Know your sort orders

Once you leave the world of ASCII, things such as string comparisons and sorting get much tougher. In Effective Perl Programming, we devoted a short chapter to Unicode, but there’s a lot more that we could have covered. We mostly ignored the modern idea of locales and Unicode, but those have big effects on how Perl compares characters, and thus, how it orders them with sort.

To figure out which order to use for string comparisons, Perl (or anything else, including you) needs a collation sequence, which is an arbitrary ordering of characters. Why are your (English) abc‘s in that order? Because someone decided that was the order. If they had decided differently, you would never have noticed the difference.

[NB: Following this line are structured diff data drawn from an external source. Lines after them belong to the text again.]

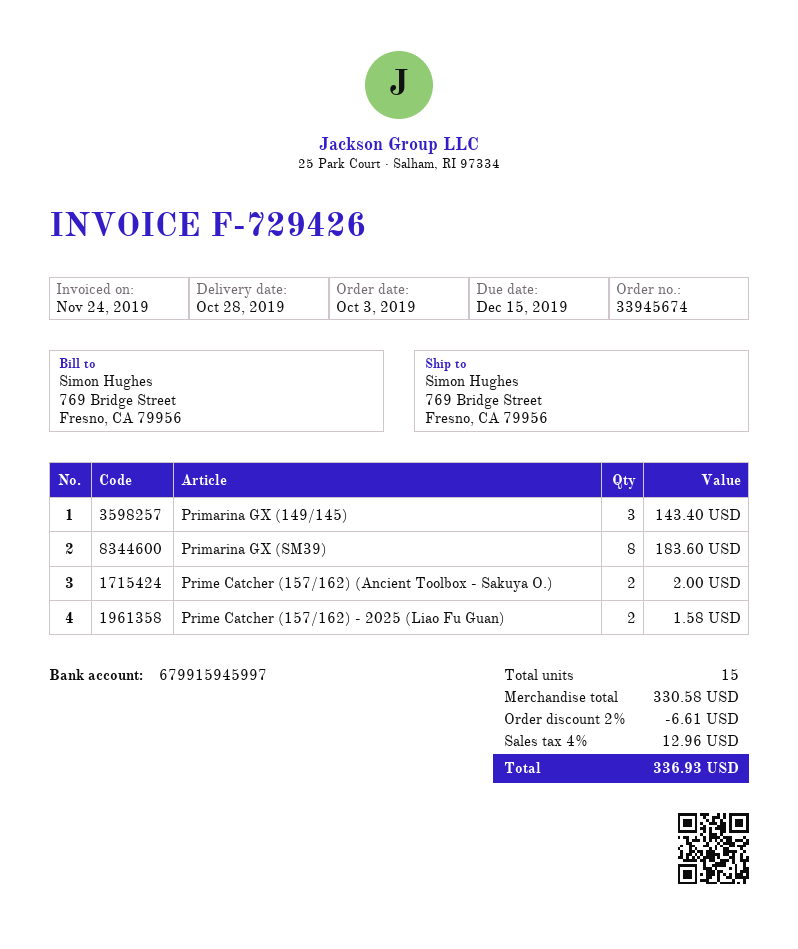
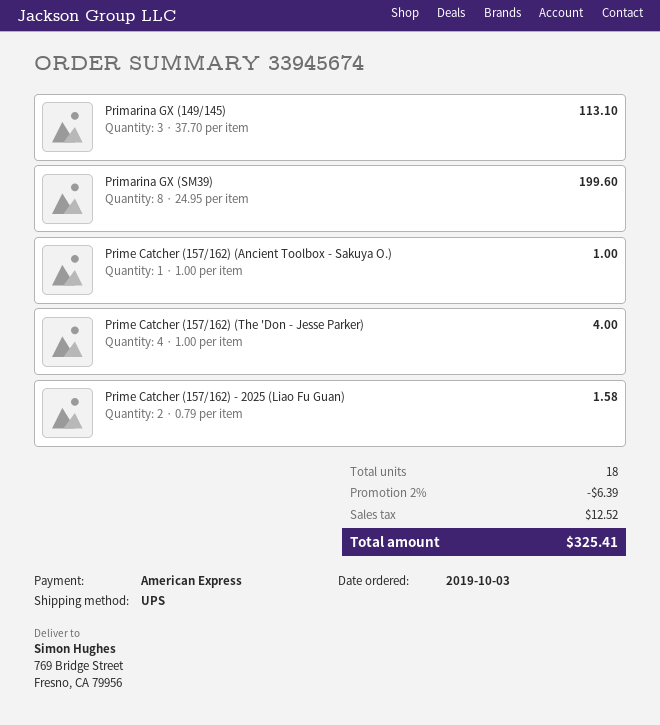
Primarina GX (149/145): 3 for 143.40 -> 3 for 113.10
Primarina GX (SM39): 8 for 183.60 -> 8 for 199.60
Prime Catcher (157/162) (Ancient Toolbox - Sakuya O.): 2 for 2.00 -> 1 for 1.00
Prime Catcher (157/162) (The 'Don - Jesse Parker): none -> 4 for 4.00
total quantity: 15 -> 18
discount: 2% = 6.61 -> 2% = 6.39
tax: 12.96 -> 12.52
total: 336.93 -> 325.41

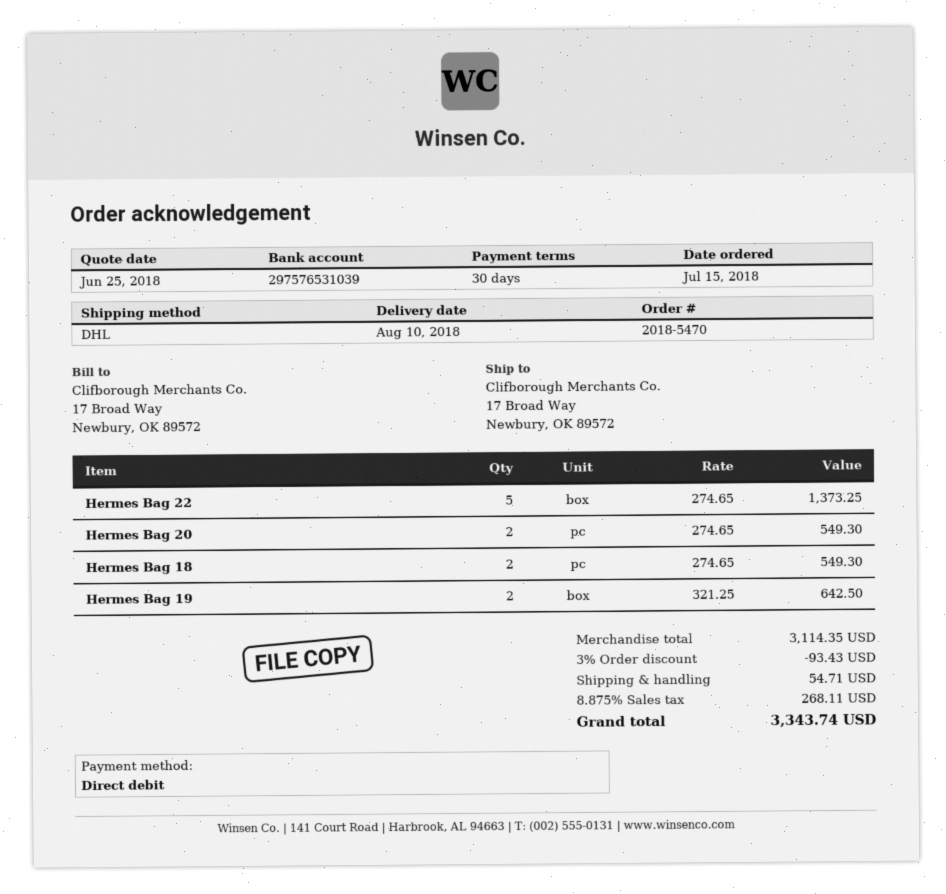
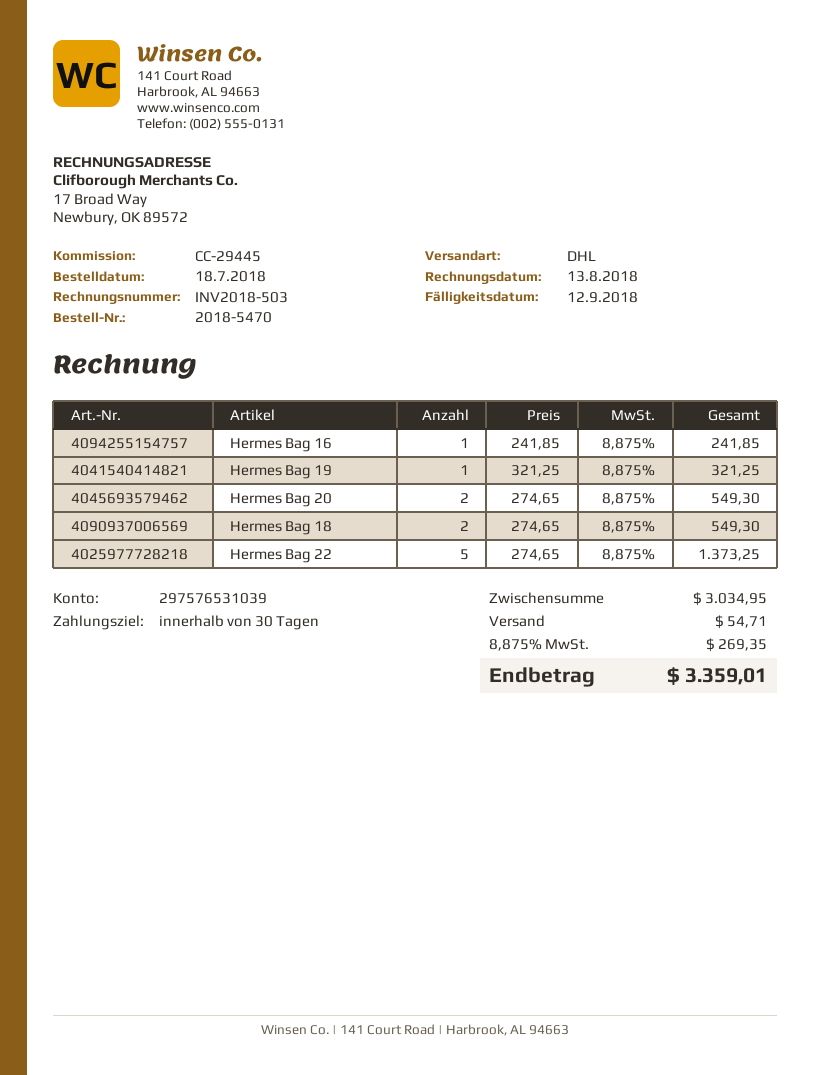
order date: 2018-07-15 -> 2018-07-18
Hermes Bag 19: 2 x 321.25 = 642.50 -> 1 x 321.25 = 321.25
Hermes Bag 16: none -> 1 x 241.85 = 241.85
subtotal: 3114.35 -> 3034.95
discount: 3% = 93.43 -> none
tax: 8.875% = 268.11 -> 8.875% = 269.35
total: 3343.74 -> 3359.01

In old Perl, ASCII was king. The American Standard Code for Information Exchange defined the order of 128 characters starting with the null byte, \x00 and going up to the delete character, \x7F so everyone (in the United States) would agree on what bits meant what. It was part of the Great Society. That order isn’t the same thing as you might expect from your abc‘s. Between the capital letters and the lowercase ones, you’ll find an island of punctuation.

When you use Perl’s sorting on those characters, you get their ASCII order:

use 5.010;
say join " ", sort qw( B u s t e r );
B e r s t u

With UTF-8, you get the same sort because those characters are in the same order in that collation. UTF-8 included ASCII as a subset for an easy transition between the old and the new.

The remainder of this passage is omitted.